What we have said of the mythical “labor vote” is equally true of the mythical “foreign vote.” Under circumstances of tense feeling between Italians and Jugo-Slavs, between Irish and English-born, between Swedes and Norwegians, the vote of Italian-born citizens and those of Serbian antecedents cannot be corralled together for a candidate of either racial origin, or for a ticket representing sympathy or tolerance for either, and so on down the lines; but no politician ever has been able to unite in one political movement all the heterogeneous mass that could, by any stretch of words, be called the “foreign vote.” There is no “foreign vote,” any more than there is a “labor vote.”
The wholesale enfranchisement of women, native and foreign-born citizens alike, under the Nineteenth Amendment to the Constitution of the United States, brings into the situation a new and confusing factor, about which it would be perilous to prophesy. Foreign-born women, largely ignorant of everything that we are accustomed to regard as “American,” subject to all of the influences and limitations involved in the word “foreign,” are swept by our naturalization laws helter-skelter into citizenship by the mere fact of their marriage or filial relation to a naturalized man, without any restrictions as to length of residence or personal fitness.
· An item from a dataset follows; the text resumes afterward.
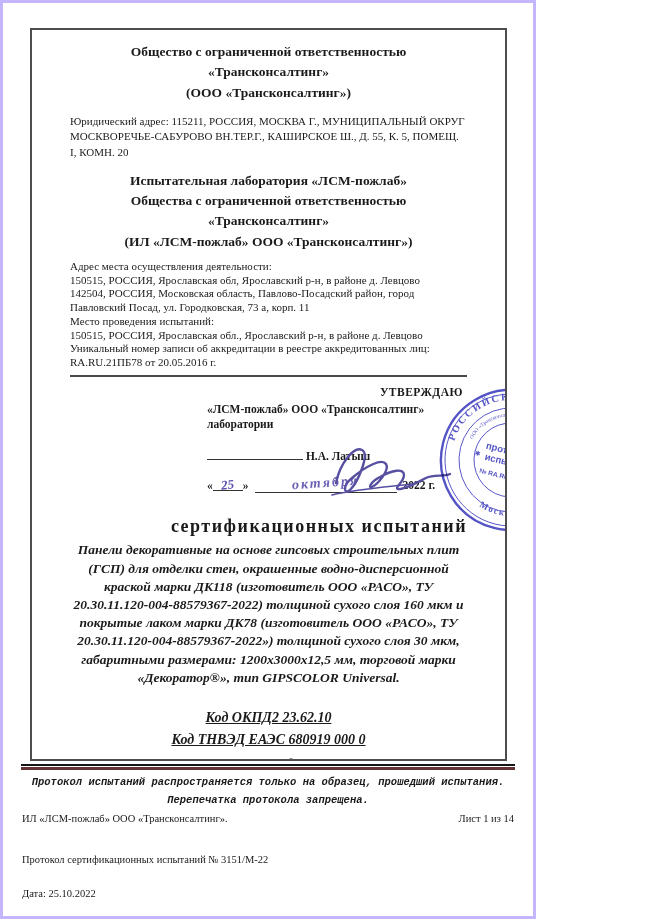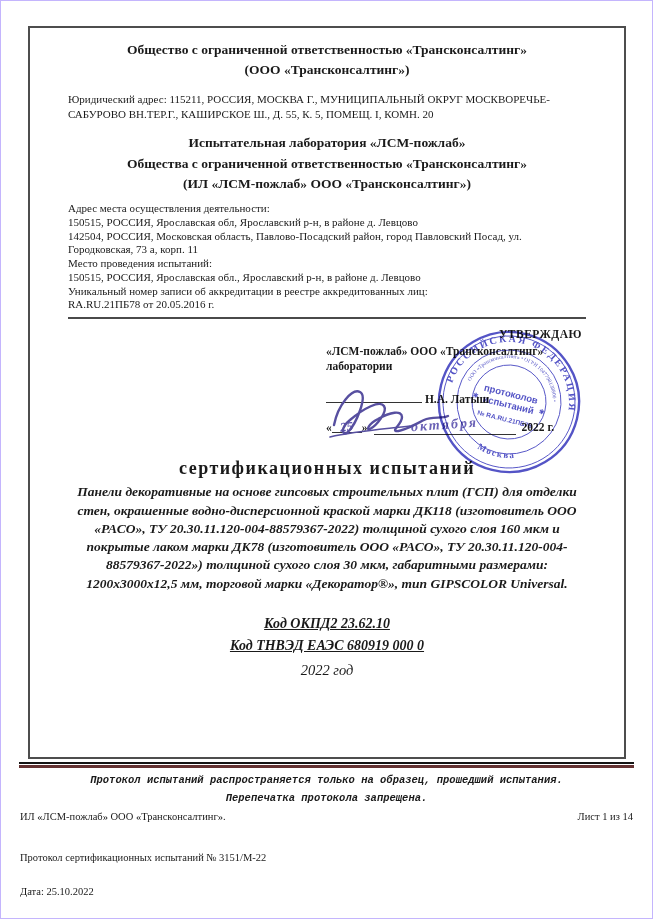"Общество с ограниченной ответственностью" .sheet { border: 1px solid #c4b5fd -> 3px solid #c4b5fd; width: 653px -> 536px }
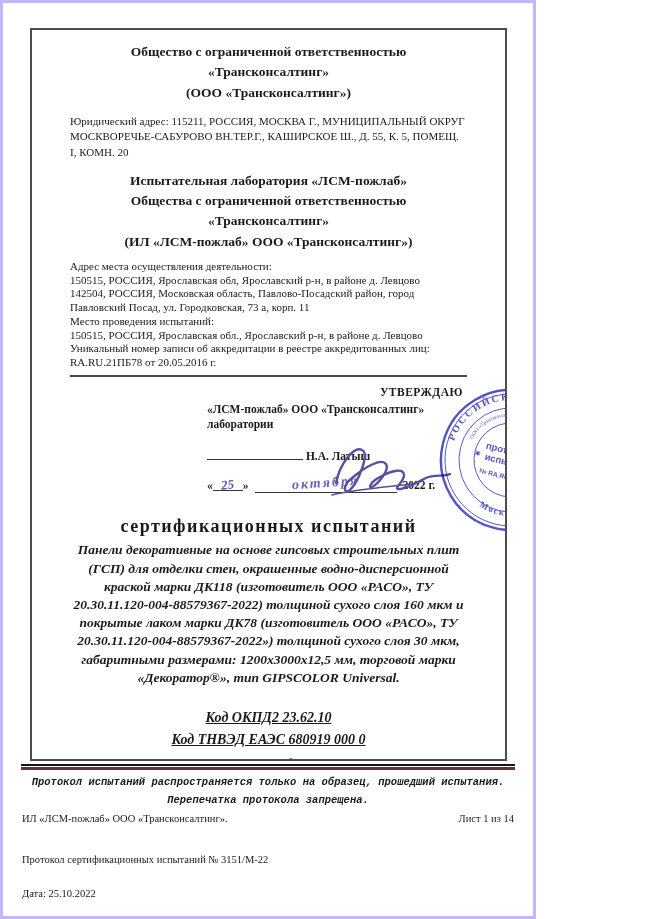"сертификационных испытаний" .protocol-subtitle { text-align: center -> right }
And now the constitutional amendment has armed them with the ballot, with the potential capacity not only to strengthen, but to offset and nullify, the vote of the intelligent; not only to offset and nullify, but to double the political power of the ignorant, the misled, and the corrupt. Fortunately, however, as we have pointed out elsewhere, this is a potential rather than an actual peril. The foreign-born woman is, and will continue to be, very slow in assuming the power for mischief, or for good, which we have thrust upon her.[163]